Marine Corps Air Station Cherry Point, N.C. --
Aircraft, Rescue and Firefighting (ARFF) conducted training with newly standardized equipment and gear as a part of the Marine Corps Systems Command (MCSC) service-wide equipment fielding effort at Marine Corps Air Station Cherry Point, North Carolina April 23, 2021.
The Cherry Point unit is among the first to receive the new standard-issued equipment during the initial phase of the rollout.
It is part of Combat Development and Integration’s (CD&I) goal to provide ARFF with more reliable, maneuverable, and powerful rescue tools. The Expeditionary Firefighting and Rescue Equipment (EFR) office from the MCSC led the way in researching and fielding, determining Holmatro to be the brand of choice for Marine Corps ARFF operations.
The EFR office said the transition is important to the modernizing and centralizing of firefighting gear.
“We need to be able to go from different units and use the same equipment,” they said. “Same maintenance, same structure so we’re interchangeable if we detach.”
Fielding and delivery of the equipment also came with training provided by a representative from the manufacturer.
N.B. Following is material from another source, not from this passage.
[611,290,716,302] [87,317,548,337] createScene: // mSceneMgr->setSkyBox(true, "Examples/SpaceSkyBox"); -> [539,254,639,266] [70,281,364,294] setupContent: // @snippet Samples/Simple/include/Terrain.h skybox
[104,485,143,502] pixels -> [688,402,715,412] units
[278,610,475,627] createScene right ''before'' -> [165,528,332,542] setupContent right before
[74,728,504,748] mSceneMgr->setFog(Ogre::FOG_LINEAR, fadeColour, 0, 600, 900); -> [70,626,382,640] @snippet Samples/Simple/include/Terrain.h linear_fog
In addition to demonstrating how to use the gear properly, the Holmatro rep advised on different lifesaving techniques.
“He was able to teach us not only about the tools, but he added in different techniques for us to be able to advance ourselves and see them used in various scenarios,” said U.S. Marine Corps Cpl. Logan Davis, an ARFF firefighter.
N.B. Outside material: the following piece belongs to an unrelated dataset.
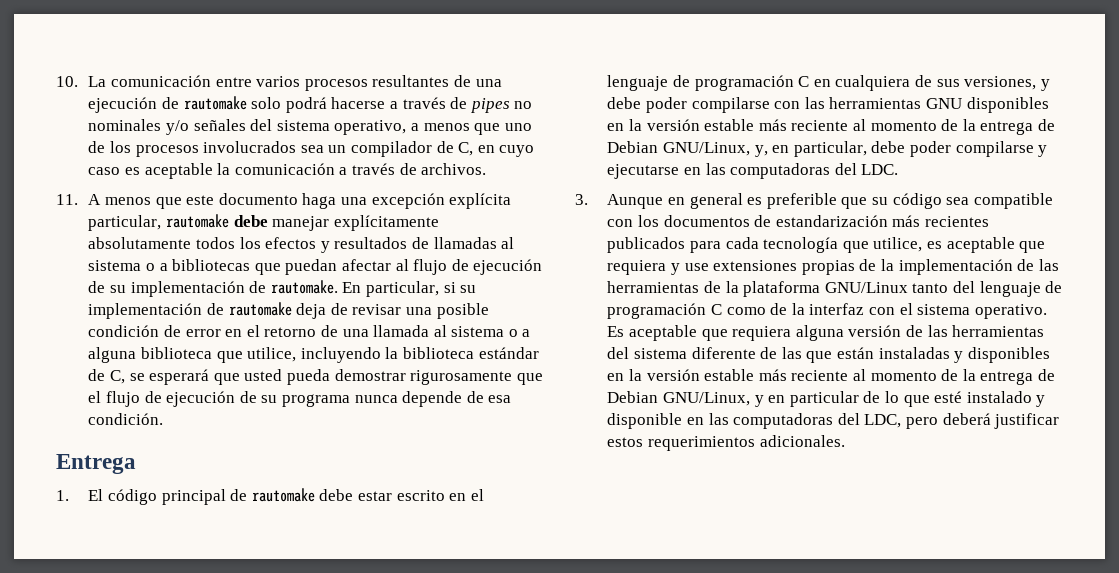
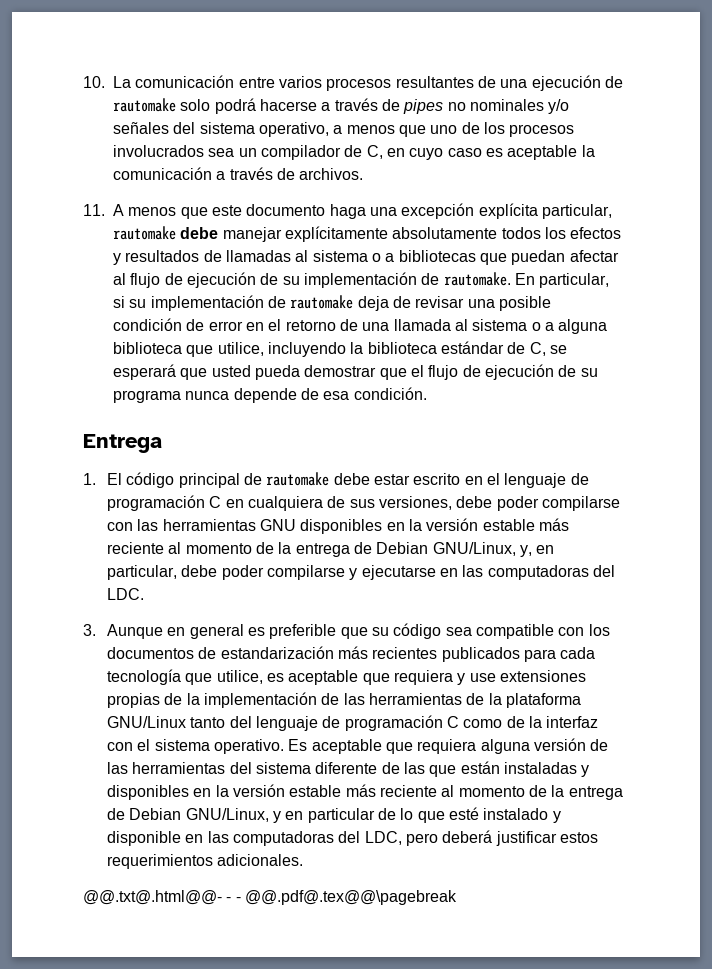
[410,370,513,385] rigurosamente -> (377, 371) none
[1040,79,1050,91] y -> (452, 503) none
(845, 441) none -> [83,890,457,905] // @@.txt@.html@@- - - @@.pdf@.tex@@\pagebreak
According to the EFR team, transitioning is important because gear, no matter how often it is used, is only good for so long. They said Holmatro is easier to use and has a much longer shelf life than the previous tools ARFF was using.
“Our old equipment is from the early 2000s to late 90s,” said U.S. Marine Corps Cpl. Tyler Tesch, an ARFF firefighter. “It’s all heavier and takes longer to set up. With Holmatro, we can deploy our equipment faster and trust in its reliability.”
The equipment also came with a new, much appreciated system of annual maintenance, according to ARFF staff.
“Before, we would have to do the maintenance ourselves,” said Davis. “This system allows us to annually have someone come in to look over the equipment and if something breaks, it gets fixed right away. We’re not stuck with downed equipment when an emergency happens.”
The EFR team was on hand to monitor the training and verify that the equipment was in line with expectations, and to gather the raw feedback from fleet forces in case additional needs have to be addressed.
“We don’t know what needs changing, the Marines do,” they said. “We change things based off the information from the Marines.”
Tesch said he and other ARFF staff appreciate the time and effort put into their training.
“It shows they care about the crash crew community and the progression of junior Marines,” said Tesch. “It shows they are listening to the troops and looking out for their needs.”
The EFR team said in the future they foresee ARFF performing the same operations but much quicker.
“They’re tools that will help us more efficiently save lives and protect property,” they said.